» **Exercise input**:
• • • • •
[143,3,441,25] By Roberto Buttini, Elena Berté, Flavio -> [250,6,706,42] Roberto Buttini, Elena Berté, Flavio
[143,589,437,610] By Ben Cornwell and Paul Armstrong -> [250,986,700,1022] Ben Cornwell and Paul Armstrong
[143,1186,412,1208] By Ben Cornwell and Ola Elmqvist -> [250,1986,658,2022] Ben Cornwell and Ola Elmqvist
• • • • •
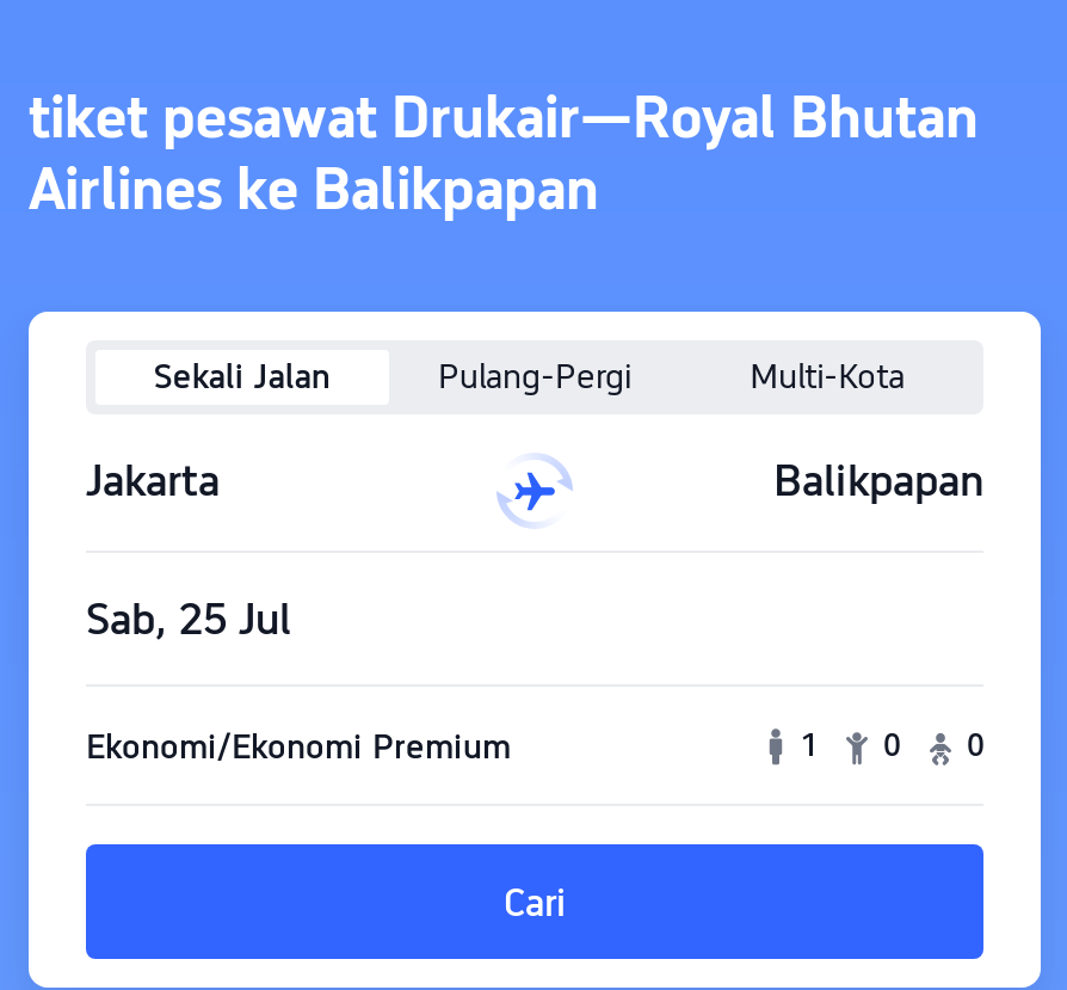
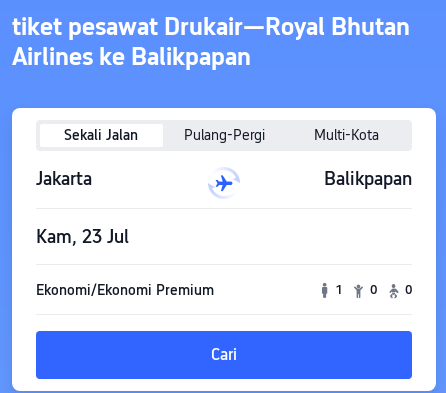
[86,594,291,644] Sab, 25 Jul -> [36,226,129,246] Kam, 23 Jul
• • • • •
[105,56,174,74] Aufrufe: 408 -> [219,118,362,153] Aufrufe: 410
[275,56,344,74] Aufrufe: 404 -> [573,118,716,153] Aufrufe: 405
• • • • •
» **Work instructions**:
Your job is to return all lines above that hold the word "Aufrufe".

» **Result of the exercise**:
[105,56,174,74] Aufrufe: 408 -> [219,118,362,153] Aufrufe: 410
[275,56,344,74] Aufrufe: 404 -> [573,118,716,153] Aufrufe: 405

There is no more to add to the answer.